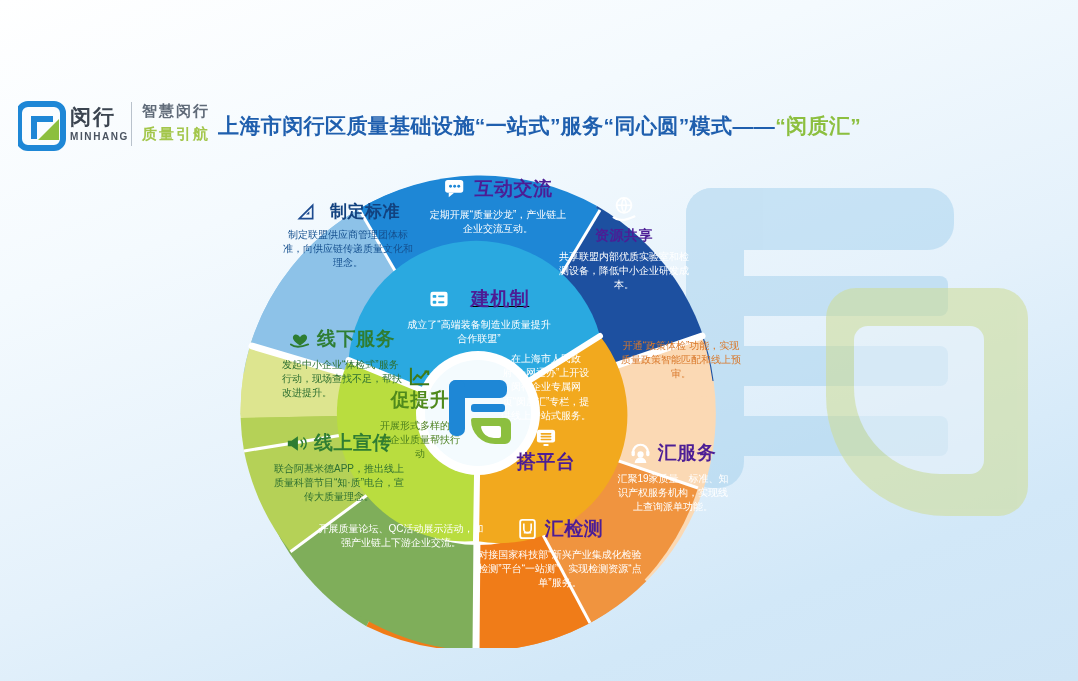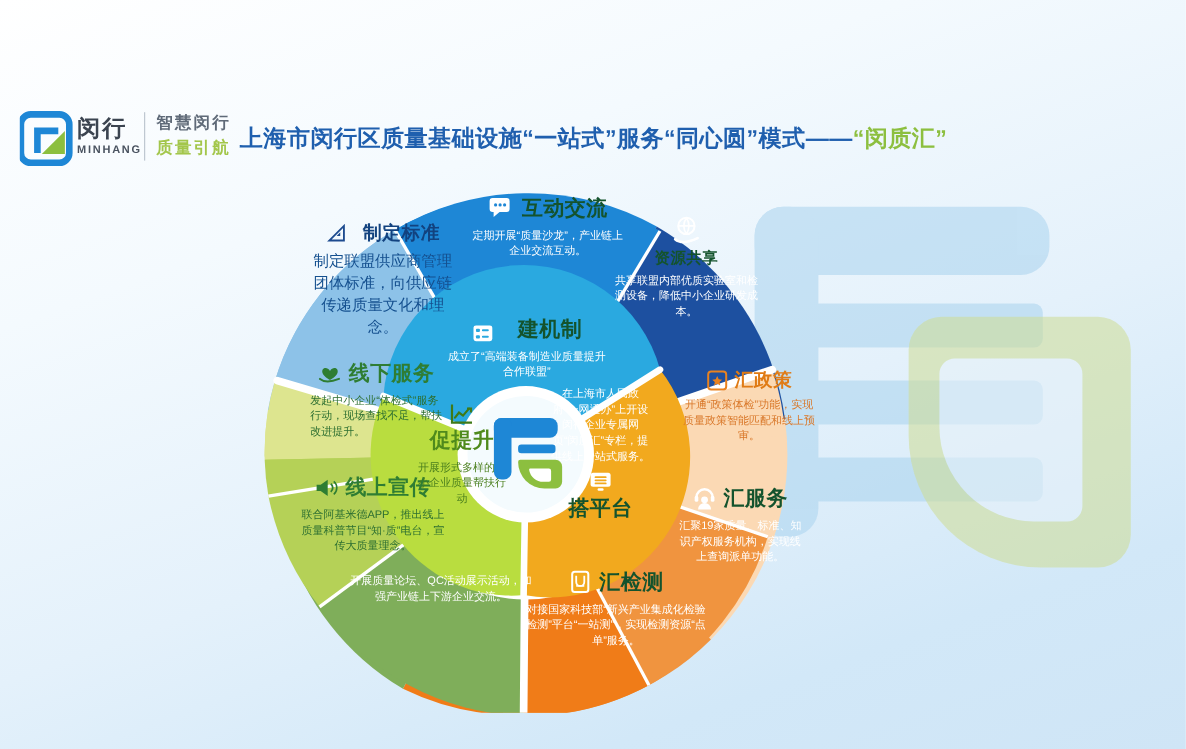"互动交流" .sector-title-w { color: #14532d -> #4c1d95 }
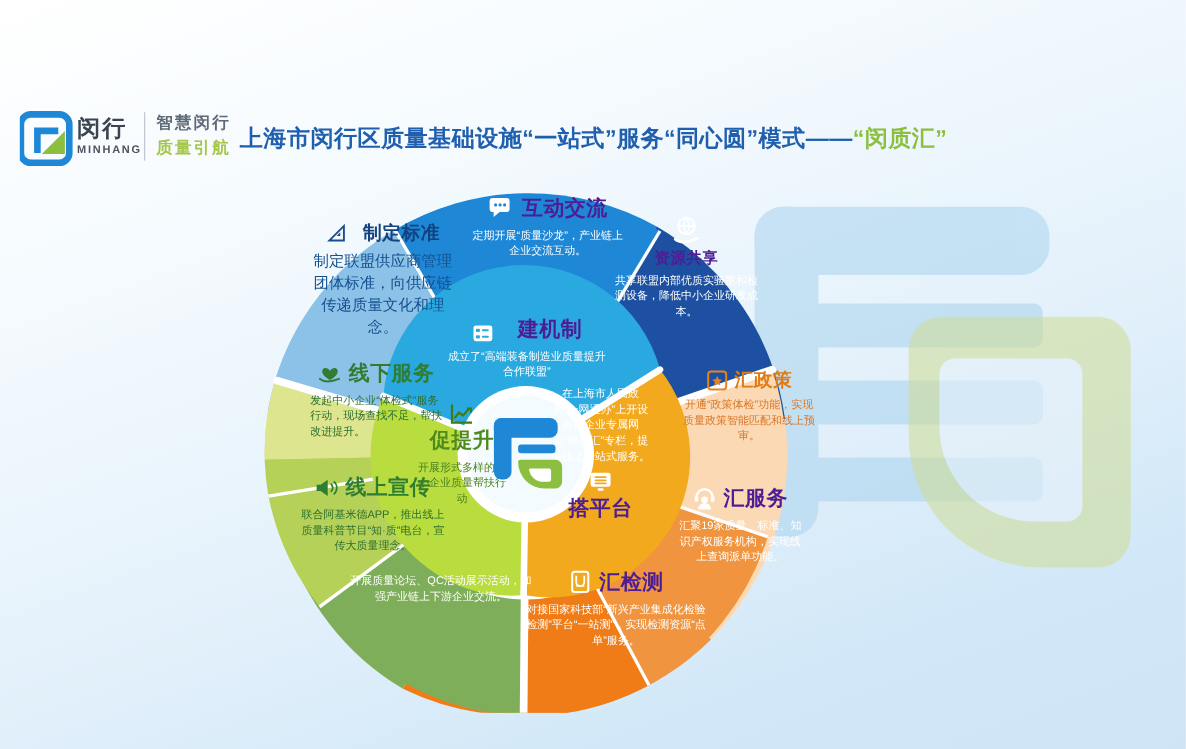"制定联盟供应商管理团体标准，向供应链传递质量文化和理念。" div.desc { font-size: 14px -> 10px }
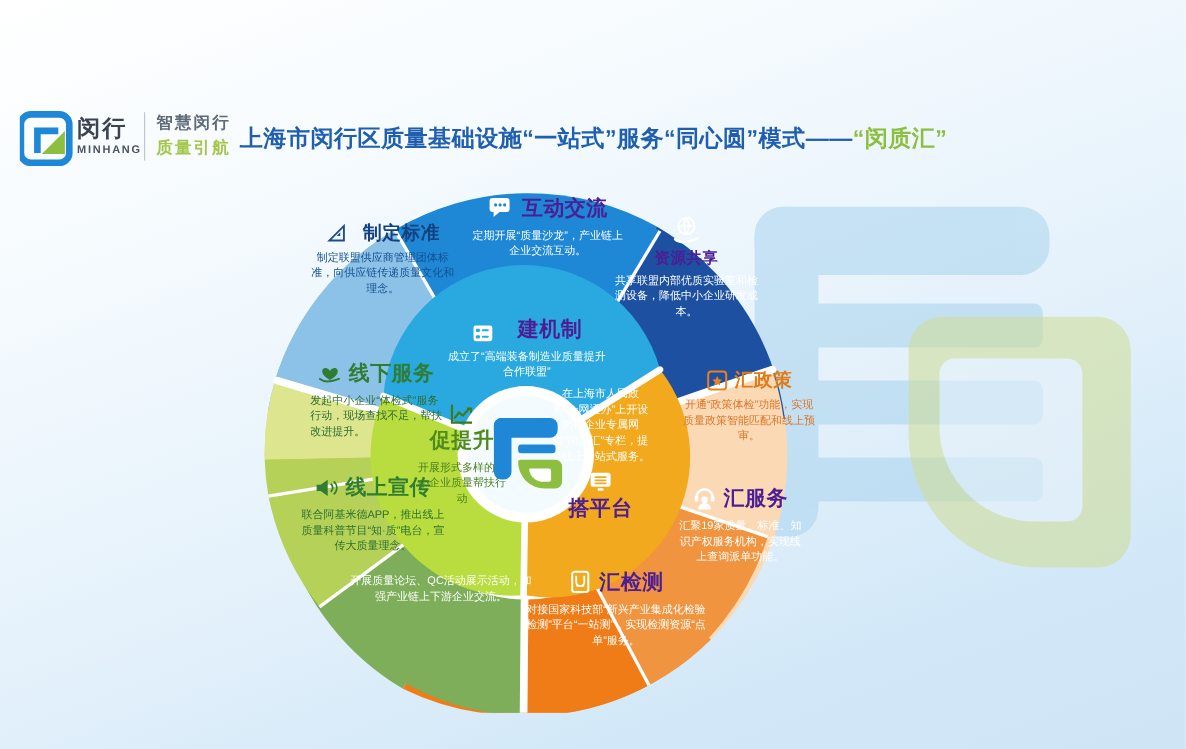"建机制" div { align-items: flex-end -> center; text-decoration: none -> underline }
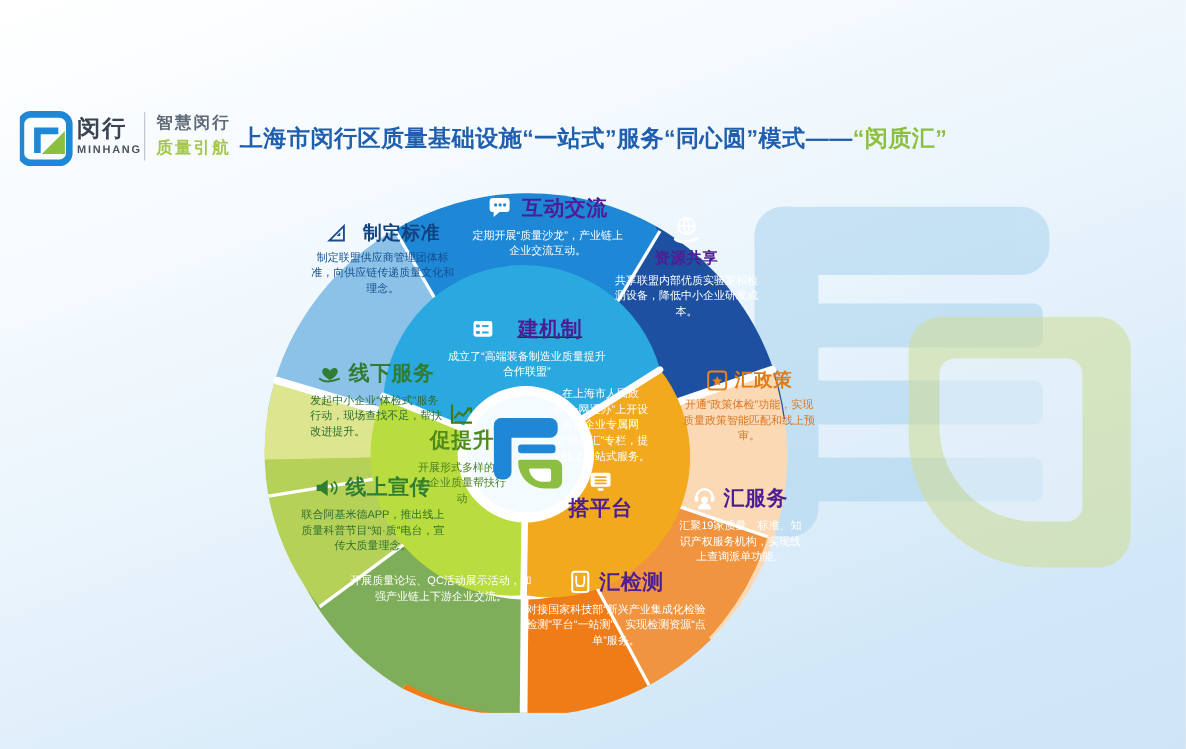"汇政策" div { html: <div> <span> <svg> <rect></rect> <path></path> </svg> </span> <span>汇政策</span> </div> -> none }
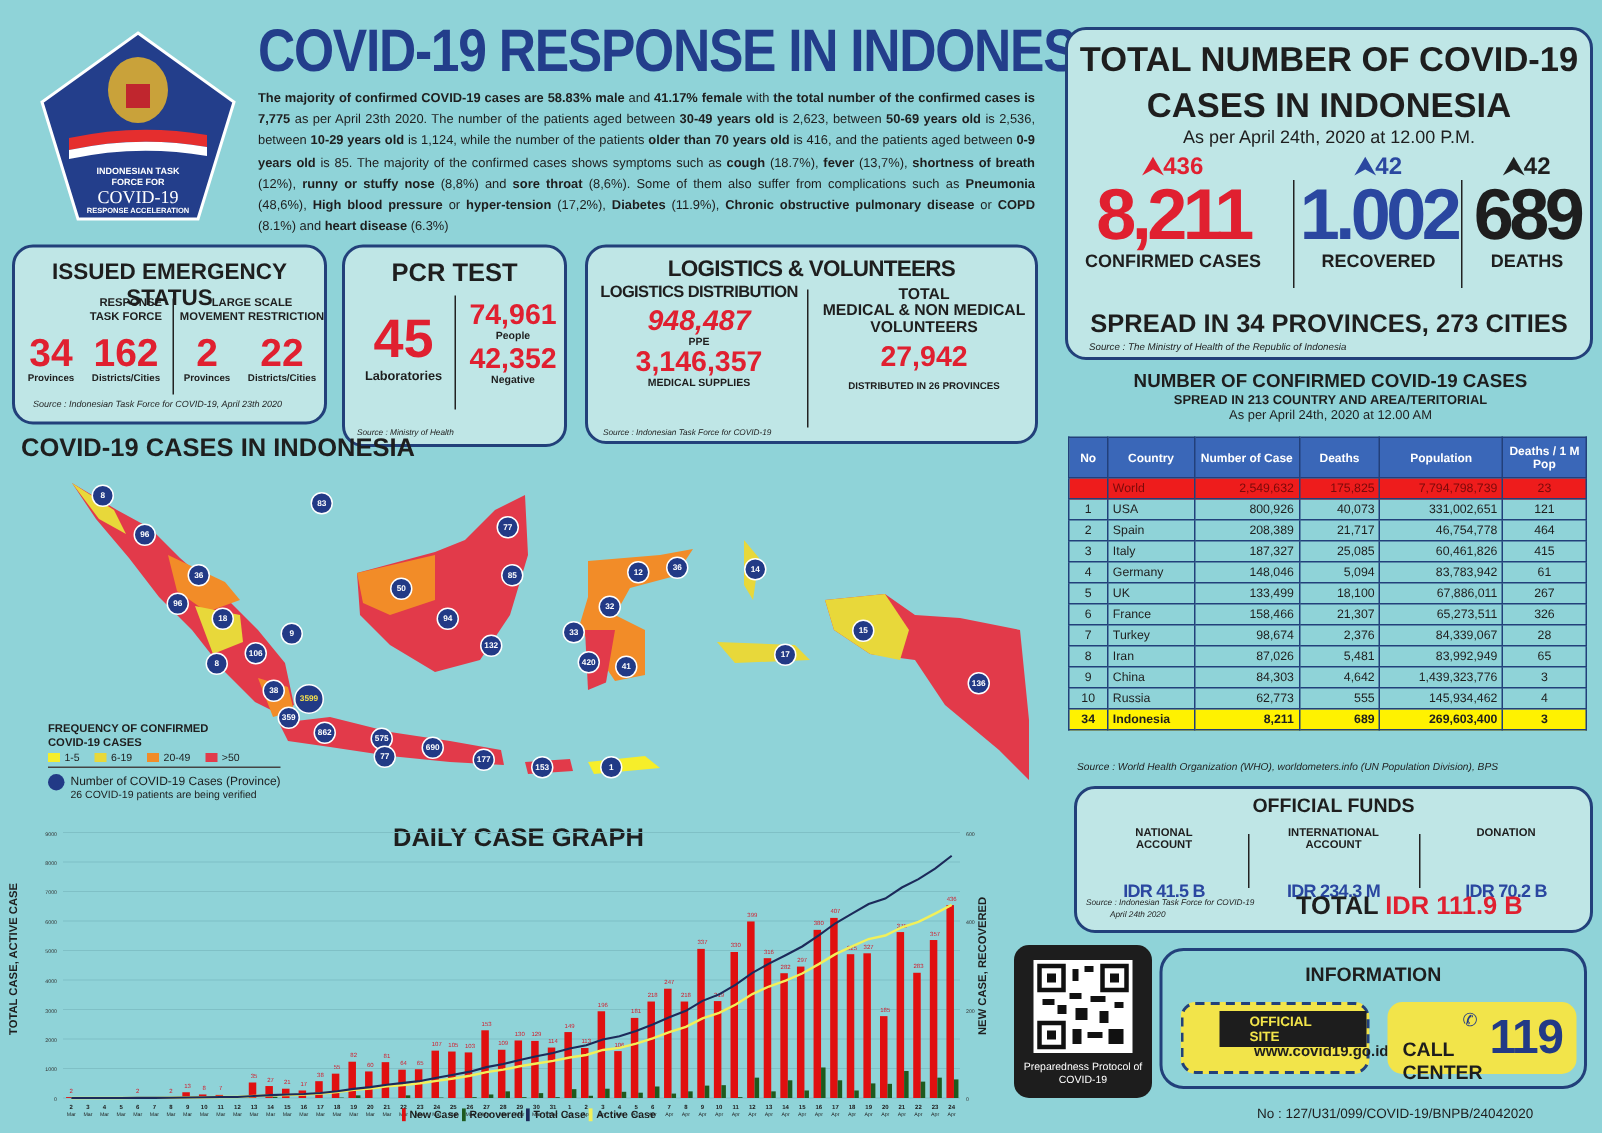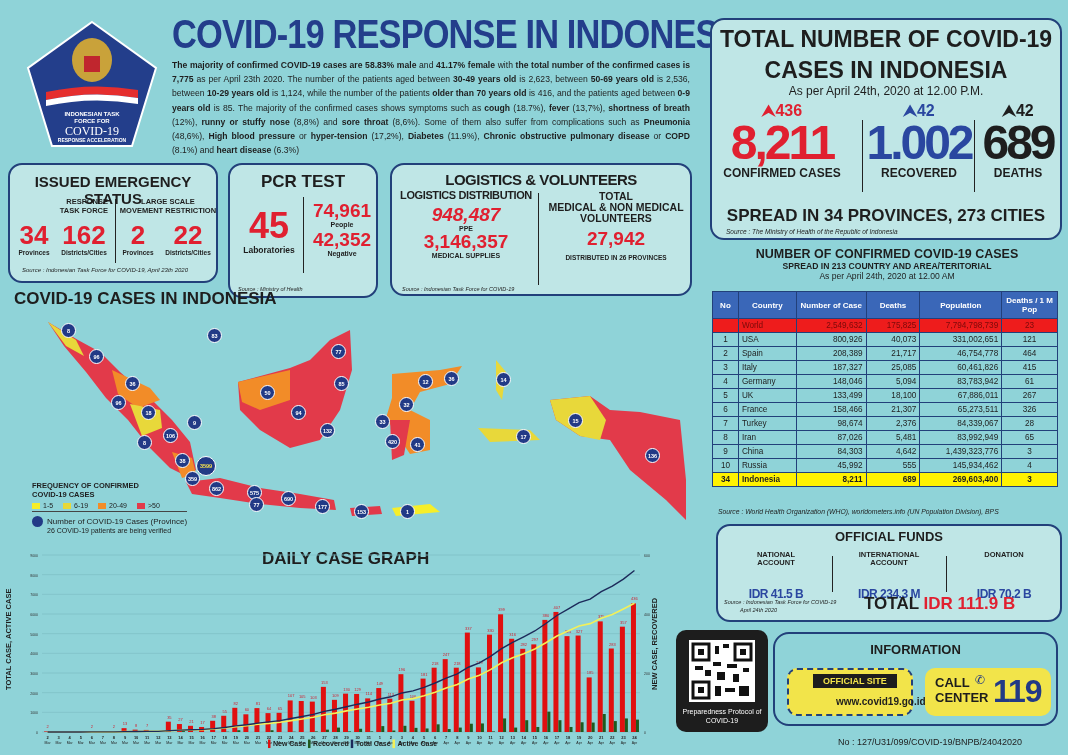"45,992" td.num { text: 45,992 -> 62,773 }
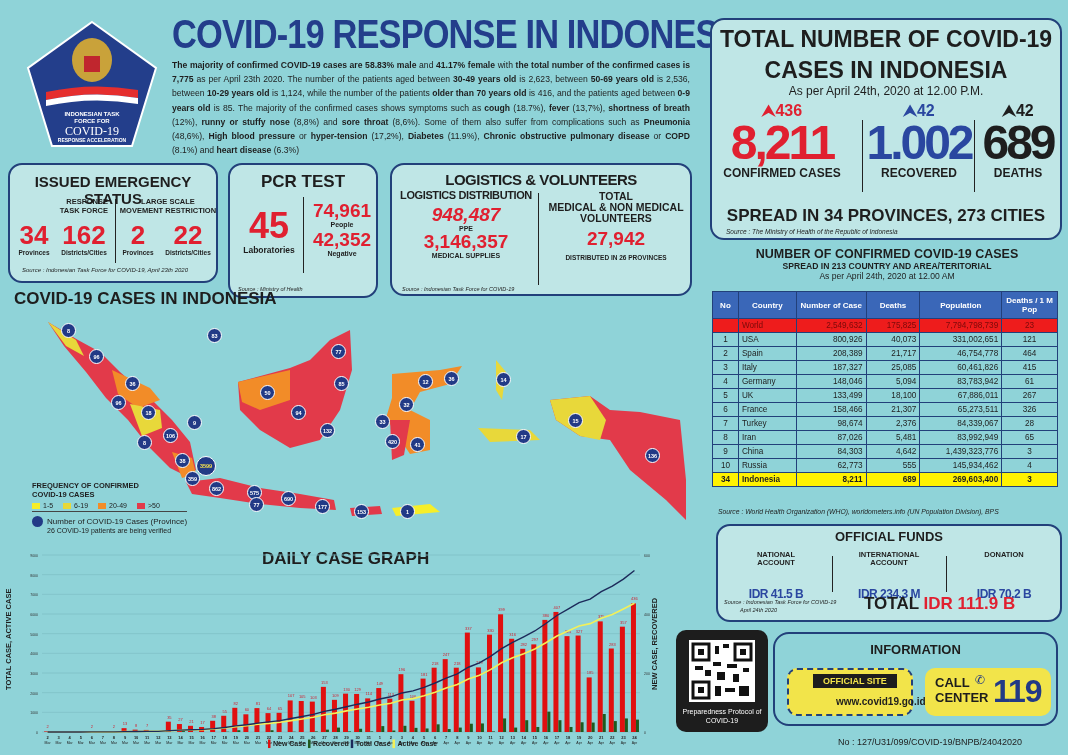"OFFICIAL SITE" #official .tag { padding: 2px 10px -> 2px 20px }
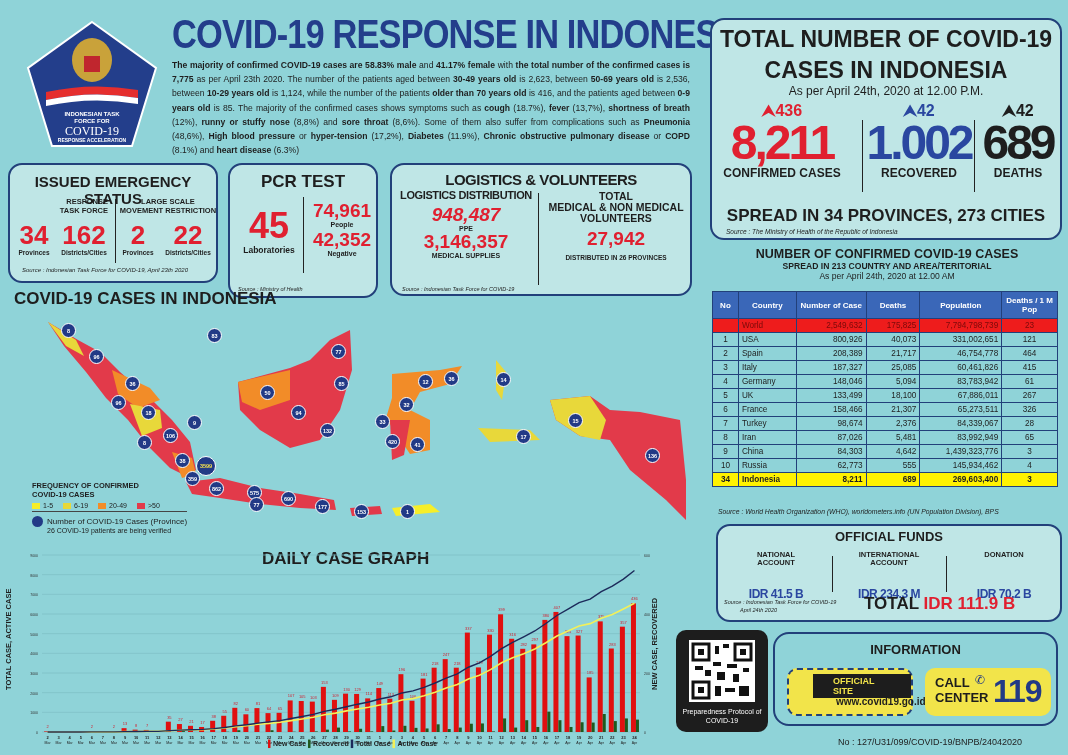"CALL" #callcenter .cl { top: 7px -> 24px }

========

Work instructions: Retype the data above exactly, dropping every picture.

Response to the exercise:
"互动交流" .sector-title-w { color: #14532d -> #4c1d95 }
"制定联盟供应商管理团体标准，向供应链传递质量文化和理念。" div.desc { font-size: 14px -> 10px }
"建机制" div { align-items: flex-end -> center; text-decoration: none -> underline }
"汇政策" div { html: <div> <span> <svg> <rect></rect> <path></path> </svg> </span> <span>汇政策</span> </div> -> none }
"45,992" td.num { text: 45,992 -> 62,773 }
"OFFICIAL SITE" #official .tag { padding: 2px 10px -> 2px 20px }
"CALL" #callcenter .cl { top: 7px -> 24px }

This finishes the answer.